- Task:
Below are records; reproduce exactly the lines from the one that has "(498, 155) none" through the one that has "(451, 697) none", ends included, and nothing more.

- Data for processing:
=-=-=-=-=
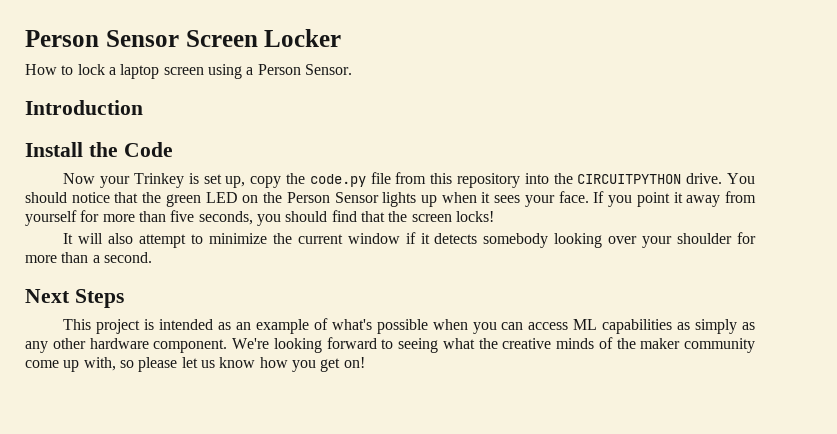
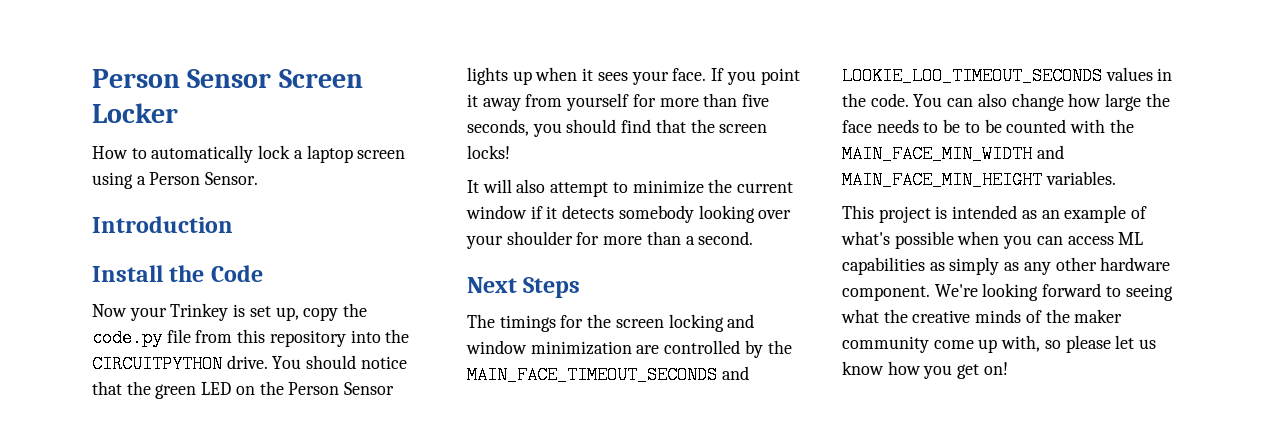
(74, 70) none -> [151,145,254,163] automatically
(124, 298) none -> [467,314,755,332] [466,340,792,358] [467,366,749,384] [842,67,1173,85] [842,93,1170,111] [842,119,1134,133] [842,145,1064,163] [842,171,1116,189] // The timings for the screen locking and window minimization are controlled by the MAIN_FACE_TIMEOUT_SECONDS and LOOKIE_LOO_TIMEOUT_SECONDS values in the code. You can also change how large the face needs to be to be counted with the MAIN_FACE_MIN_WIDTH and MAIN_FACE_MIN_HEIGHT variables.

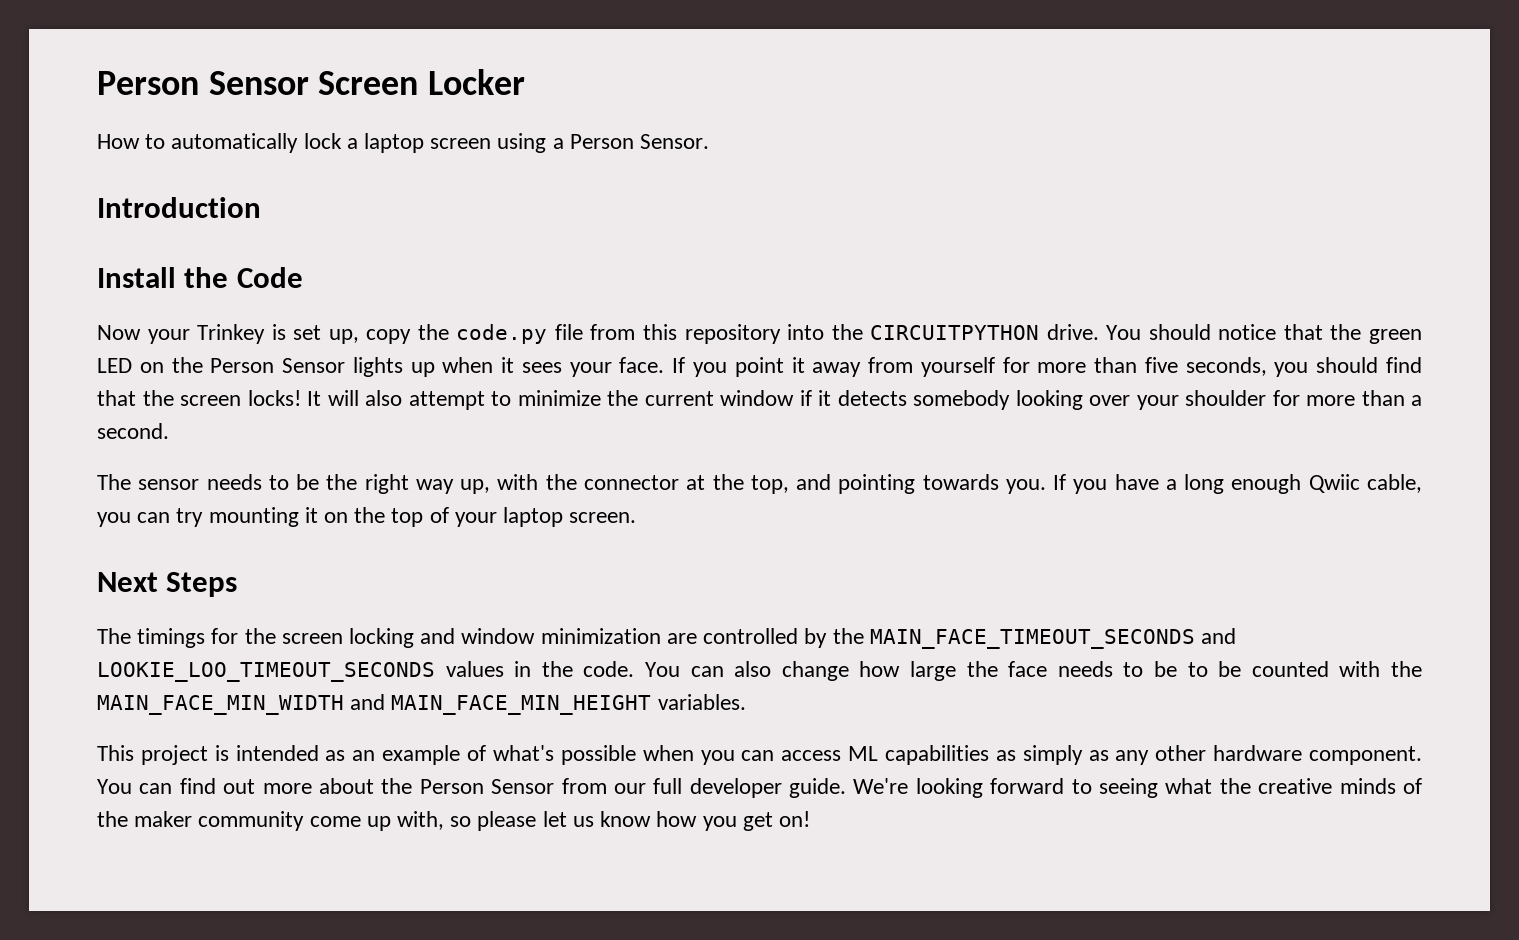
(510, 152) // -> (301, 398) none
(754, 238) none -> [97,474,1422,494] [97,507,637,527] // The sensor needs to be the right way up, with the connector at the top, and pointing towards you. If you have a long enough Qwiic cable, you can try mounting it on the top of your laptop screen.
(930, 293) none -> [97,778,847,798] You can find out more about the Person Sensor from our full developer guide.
=-=-=-=-=
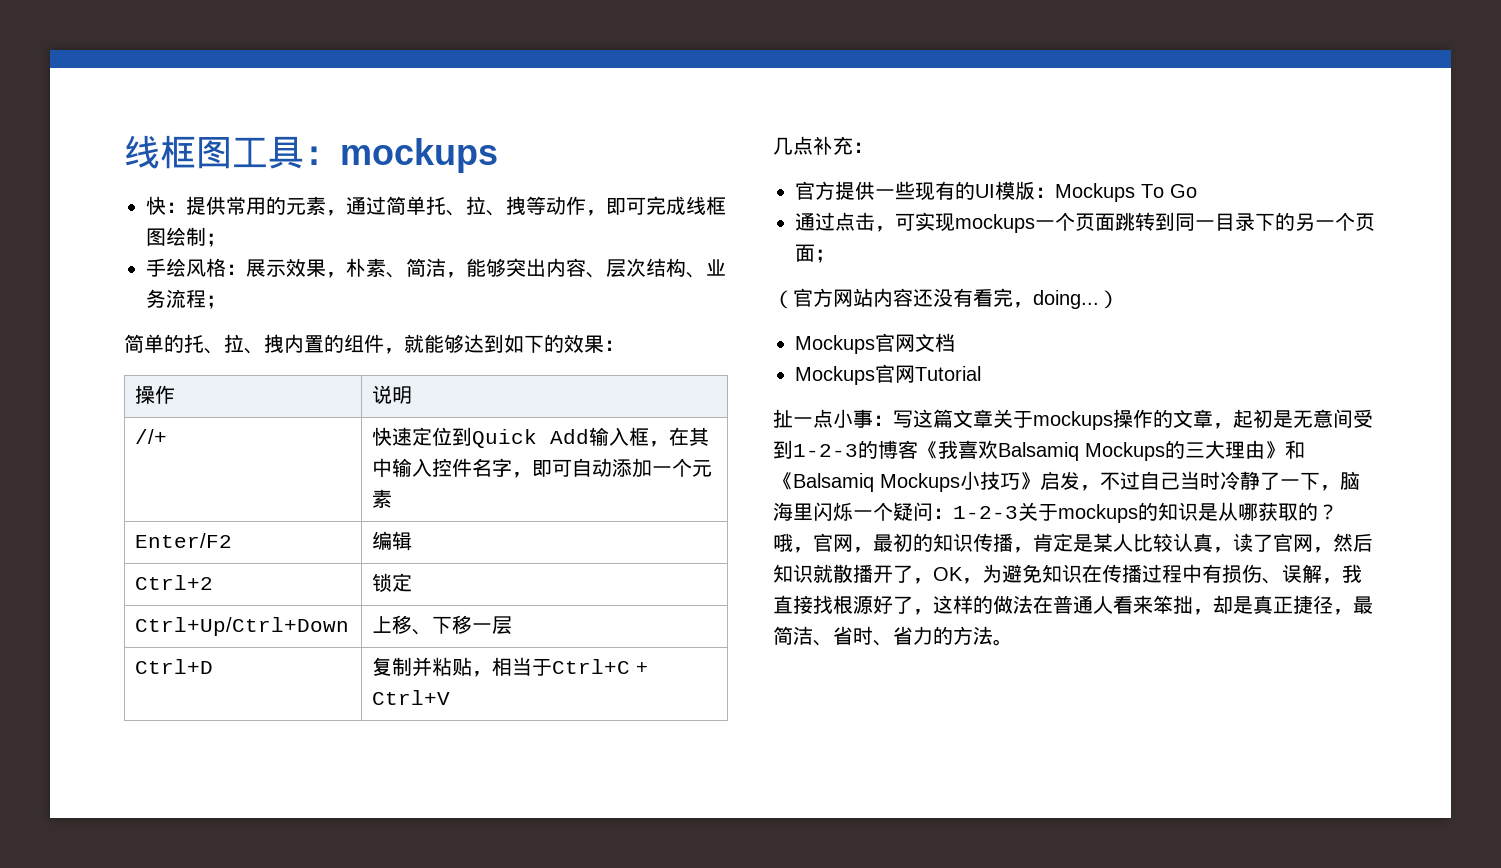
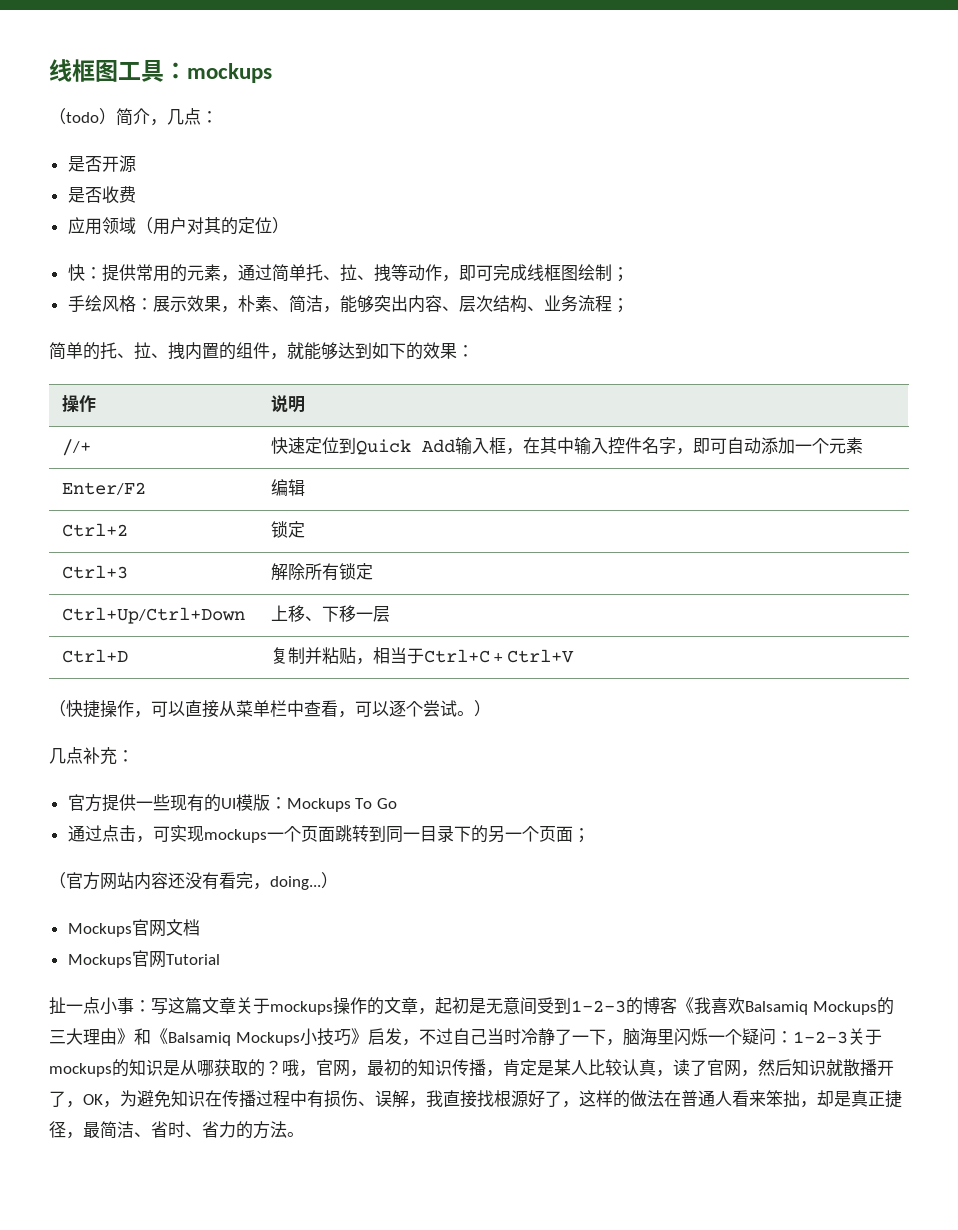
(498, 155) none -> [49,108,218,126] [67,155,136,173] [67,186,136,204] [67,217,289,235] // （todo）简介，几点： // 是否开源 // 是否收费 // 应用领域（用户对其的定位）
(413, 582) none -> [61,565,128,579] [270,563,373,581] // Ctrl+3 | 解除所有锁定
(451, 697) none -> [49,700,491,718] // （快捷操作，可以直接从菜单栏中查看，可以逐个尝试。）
=-=-=-=-=
- Result below:
(498, 155) none -> [49,108,218,126] [67,155,136,173] [67,186,136,204] [67,217,289,235] // （todo）简介，几点： // 是否开源 // 是否收费 // 应用领域（用户对其的定位）
(413, 582) none -> [61,565,128,579] [270,563,373,581] // Ctrl+3 | 解除所有锁定
(451, 697) none -> [49,700,491,718] // （快捷操作，可以直接从菜单栏中查看，可以逐个尝试。）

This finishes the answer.